Marianna Charitonidou, “Bauhäusler in Chicago: László Moholy-Nagy, Mies van der Rohe and the ‘Re-invention’ of Teaching Models", International Conference “Initiations: Practices of Teaching First Year Design in Architecture”, University of Cyprus, 23-25 October 2019

This paper focuses on the analysis of Ludwig Mies van der Rohe’s curriculum at the Department of Architecture of the Armour Institute of Technology, which would be renamed Illinois Institute of Technology (IIT), and László Moholy-Nagy’s curriculum at the New Bauhaus in Chicago. Special attention is paid to the teaching of the “Visual Training” course at the Armour Institute of Technology, which had some affinities with the “Preliminary Course” (Vorkurs) of the Bauhaus and was taught by Walter Peterhans, a Bauhäusler invited by Mies to join the Armour Institute of Technology, and served “to train the eye and sense of design and to foster aesthetic appreciation in the world of proportions, forms, colors, textures and spaces”. Mies prioritized “Visual training” over freehand drawing. For him, visual training was “indispensable as a means of recording an idea”, and drawing was to be understood as “a means of fostering insight and stimulating ideas”. Mies’s “Program for Architectural Education” was founded on his belief that students should be confronted, during their very first year, with the awareness that technique and ideas are interlinked. For this reason, he encouraged students to use drawings as a means of seeing. The overarching curriculum moved from “Means” to “Purposes” to “Planning and Creating”. Among the most discussed features of Bauhaus pedagogy is the Preliminary Course, the so-called Vorkurs. The way László Moholy-Nagy, director of the New Bauhaus founded in 1937, incorporated certain aspects of the Vorkurs in his curriculum, and especially in the Preliminary Course, at the New Bauhaus maintained the binary relationship between technology and aesthetics characterising Bauhaus pedagogy: that between Werkmeister and Formmeister. However, Moly-Nagy replaced this binary relationship by a more complex tripartite system organised around art, science and technology. Moly-Nagy believed that a new individuality was a prerequisite condition for a new society and his pedagogy was based on an ensemble of concepts drawn from Goethe’s understanding of epistemology and John Dewey’s pragmatism. One of the main objectives of this paper is to show that Moly-Nagy’s pedagogical and epistemological vision was based on an effort to reconcile humanistic anti-materialism, and a perception of experience as a set of situations linked to Dewey’s conception of education.

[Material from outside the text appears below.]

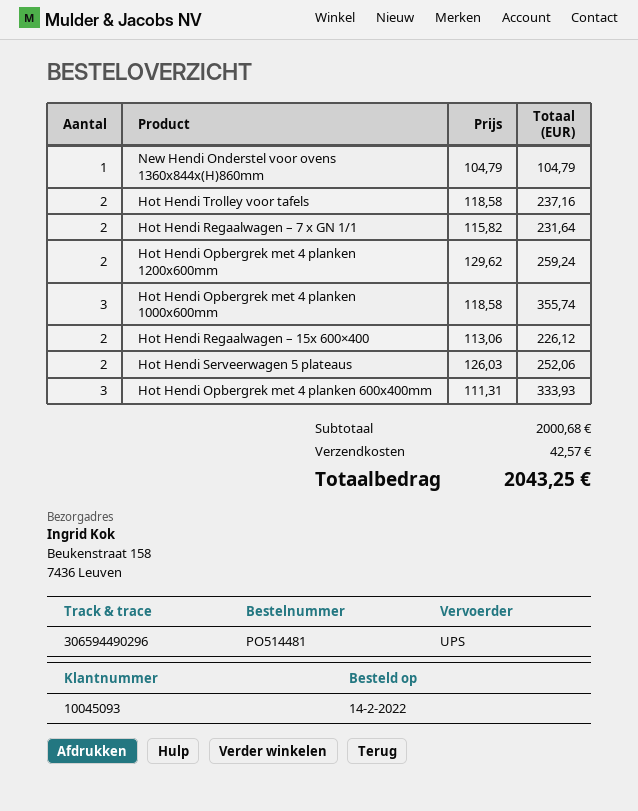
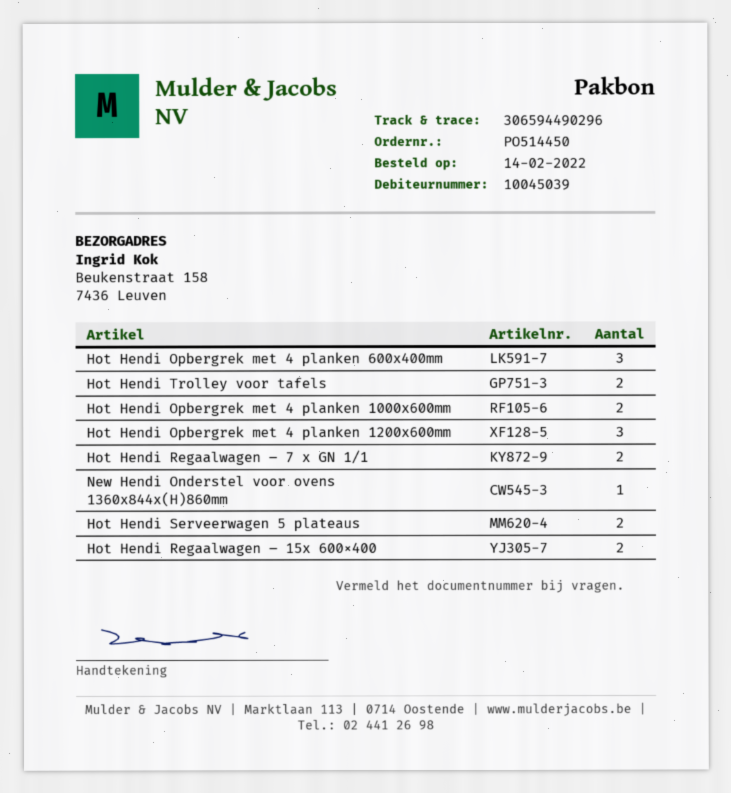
order number: PO514481 -> PO514450
customer number: 10045093 -> 10045039
Hot Hendi Opbergrek met 4 planken 1200x600mm: 2 -> 3
Hot Hendi Opbergrek met 4 planken 1000x600mm: 3 -> 2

Marianna Charitonidou, "Mies van der Rohe’s Zeitwille: Baukunst between Universality and Individuality", Architecture and Culture, 10(2) (2022): 243-271.

Architecture and Culture, 2021

The article explores the relationship between Baukunst and Zeitwille in the practice and pedagogy of Ludwig Mies van der Rohe, and the significance of the notions of civilization and culture for his philosophy of education and design practice. Focusing on the negation of metropolitan life and mise en scene of architectural space as its starting point, it examines how Georg Simmel’s notion of objectivity could be related to Mies’s understanding of civilization. Its key insight is to recognize that Mie’s practice and pedagogy was directed by the idea that architecture should capture the driving force of civilization. The paper also summarizes the foundational concepts of Mies’s curriculum in Chicago. It aims to highlight the importance of the notions of Zeitwille and impersonality in Mies van der Rohe’s thought and to tease apart the tension between the impersonality and the role of the autonomous individual during the modernist era.